● What the task asks: Word for word, reproduce each line of the data below, omitting every image.

● Stored items:
▶

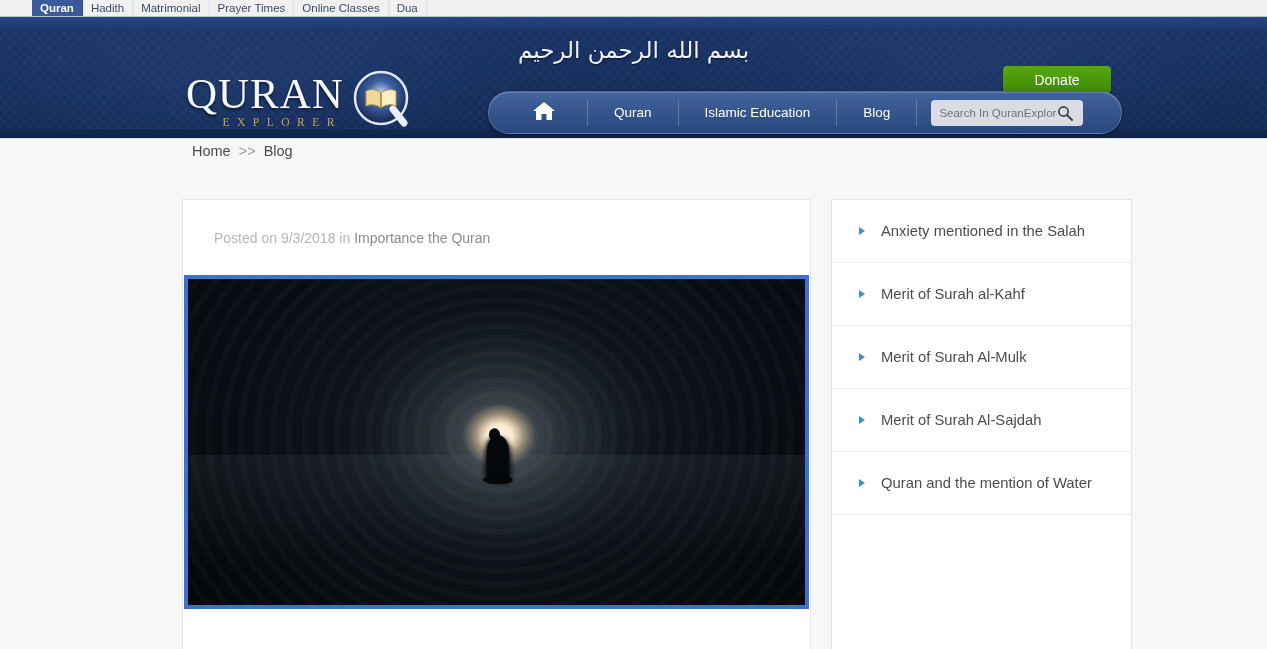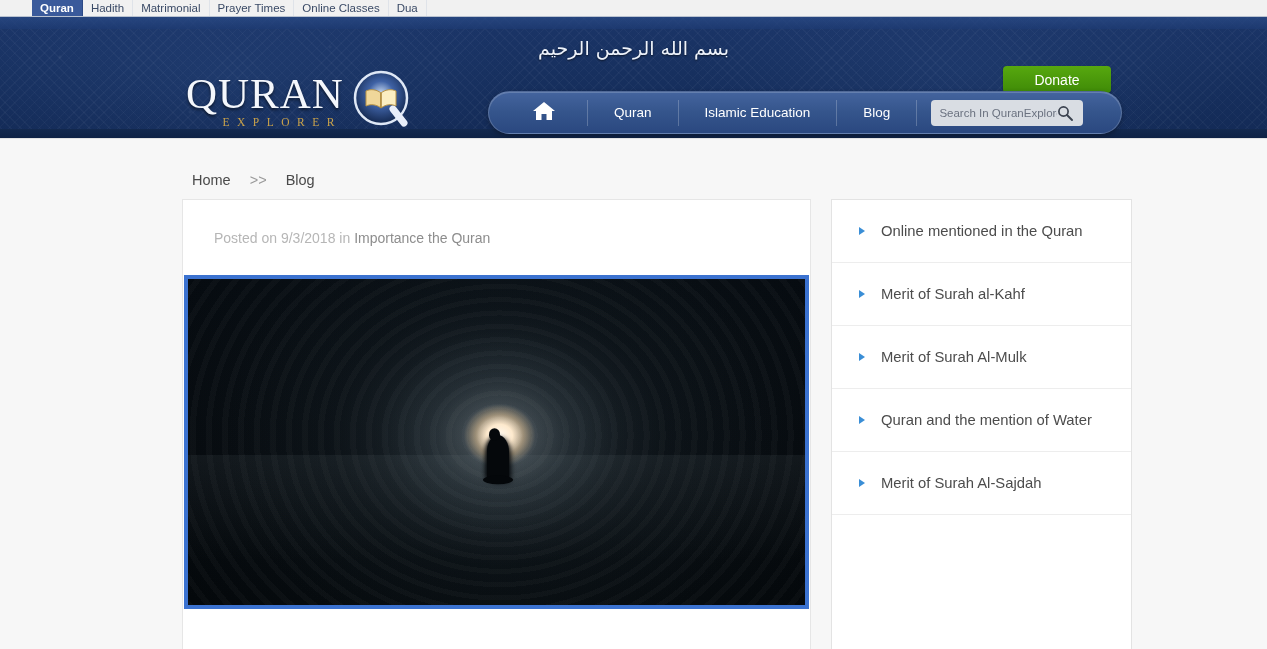--- a/index.html
+++ b/index.html
@@ -68,21 +68,21 @@
     background: linear-gradient(180deg, #13294f 0%, #0f2245 100%);
   }
 
   
   .bismillah {
     position: absolute;
     top: 20px;
     left: 0; right: 0;
     text-align: center;
     color: #eef3fb;
-    font-size: 19px;
+    font-size: 23px;
     font-family: "DejaVu Sans", sans-serif;
     letter-spacing: -1px;
     text-shadow: 0 1px 2px rgba(0,0,0,.6);
     z-index: 4;
     direction: rtl;
   }
 
   
   .logo {
     position: absolute;
@@ -175,24 +175,24 @@
 
   
   .page {
     position: relative;
     height: 511px;
     background: #f7f7f7;
     border-top: 1px solid #e2e2e2;
   }
   .breadcrumb {
     position: absolute;
-    left: 192px; top: 33px;
+    left: 192px; top: 4px;
     font-size: 14.5px;
     color: #4a4a4a;
-    display: flex; align-items: center; gap: 19px;
+    display: flex; align-items: center; gap: 8px;
   }
   .breadcrumb .sep { color: #9a9a9a; }
   .breadcrumb a { color: #4a4a4a; text-decoration: none; cursor: pointer; }
 
   
   .content-card {
     position: absolute;
     left: 182px; top: 60px;
     width: 629px;
     height: 452px;
@@ -397,33 +397,33 @@
       <div class="tunnel-rings"></div>
       <div class="tunnel-floor"></div>
       <div class="figure"></div>
     </div>
   </div>
 
   <div class="sidebar">
 
     <div class="recent-item">
       <span class="bullet"></span>
-      <span class="recent-label">Online mentioned in the Quran</span>
+      <span class="recent-label">Anxiety mentioned in the Salah</span>
     </div>
     <div class="recent-item">
       <span class="bullet"></span>
       <span class="recent-label">Merit of Surah al-Kahf</span>
     </div>
     <div class="recent-item">
       <span class="bullet"></span>
       <span class="recent-label">Merit of Surah Al-Mulk</span>
     </div>
     <div class="recent-item">
       <span class="bullet"></span>
-      <span class="recent-label">Quran and the mention of Water</span>
+      <span class="recent-label">Merit of Surah Al-Sajdah</span>
     </div>
     <div class="recent-item">
       <span class="bullet"></span>
-      <span class="recent-label">Merit of Surah Al-Sajdah</span>
+      <span class="recent-label">Quran and the mention of Water</span>
     </div>
   </div>
 
 </div>
 
 </body></html>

◀

● Solution below:
--- a/index.html
+++ b/index.html
@@ -68,21 +68,21 @@
     background: linear-gradient(180deg, #13294f 0%, #0f2245 100%);
   }
 
   
   .bismillah {
     position: absolute;
     top: 20px;
     left: 0; right: 0;
     text-align: center;
     color: #eef3fb;
-    font-size: 19px;
+    font-size: 23px;
     font-family: "DejaVu Sans", sans-serif;
     letter-spacing: -1px;
     text-shadow: 0 1px 2px rgba(0,0,0,.6);
     z-index: 4;
     direction: rtl;
   }
 
   
   .logo {
     position: absolute;
@@ -175,24 +175,24 @@
 
   
   .page {
     position: relative;
     height: 511px;
     background: #f7f7f7;
     border-top: 1px solid #e2e2e2;
   }
   .breadcrumb {
     position: absolute;
-    left: 192px; top: 33px;
+    left: 192px; top: 4px;
     font-size: 14.5px;
     color: #4a4a4a;
-    display: flex; align-items: center; gap: 19px;
+    display: flex; align-items: center; gap: 8px;
   }
   .breadcrumb .sep { color: #9a9a9a; }
   .breadcrumb a { color: #4a4a4a; text-decoration: none; cursor: pointer; }
 
   
   .content-card {
     position: absolute;
     left: 182px; top: 60px;
     width: 629px;
     height: 452px;
@@ -397,33 +397,33 @@
       <div class="tunnel-rings"></div>
       <div class="tunnel-floor"></div>
       <div class="figure"></div>
     </div>
   </div>
 
   <div class="sidebar">
 
     <div class="recent-item">
       <span class="bullet"></span>
-      <span class="recent-label">Online mentioned in the Quran</span>
+      <span class="recent-label">Anxiety mentioned in the Salah</span>
     </div>
     <div class="recent-item">
       <span class="bullet"></span>
       <span class="recent-label">Merit of Surah al-Kahf</span>
     </div>
     <div class="recent-item">
       <span class="bullet"></span>
       <span class="recent-label">Merit of Surah Al-Mulk</span>
     </div>
     <div class="recent-item">
       <span class="bullet"></span>
-      <span class="recent-label">Quran and the mention of Water</span>
+      <span class="recent-label">Merit of Surah Al-Sajdah</span>
     </div>
     <div class="recent-item">
       <span class="bullet"></span>
-      <span class="recent-label">Merit of Surah Al-Sajdah</span>
+      <span class="recent-label">Quran and the mention of Water</span>
     </div>
   </div>
 
 </div>
 
 </body></html>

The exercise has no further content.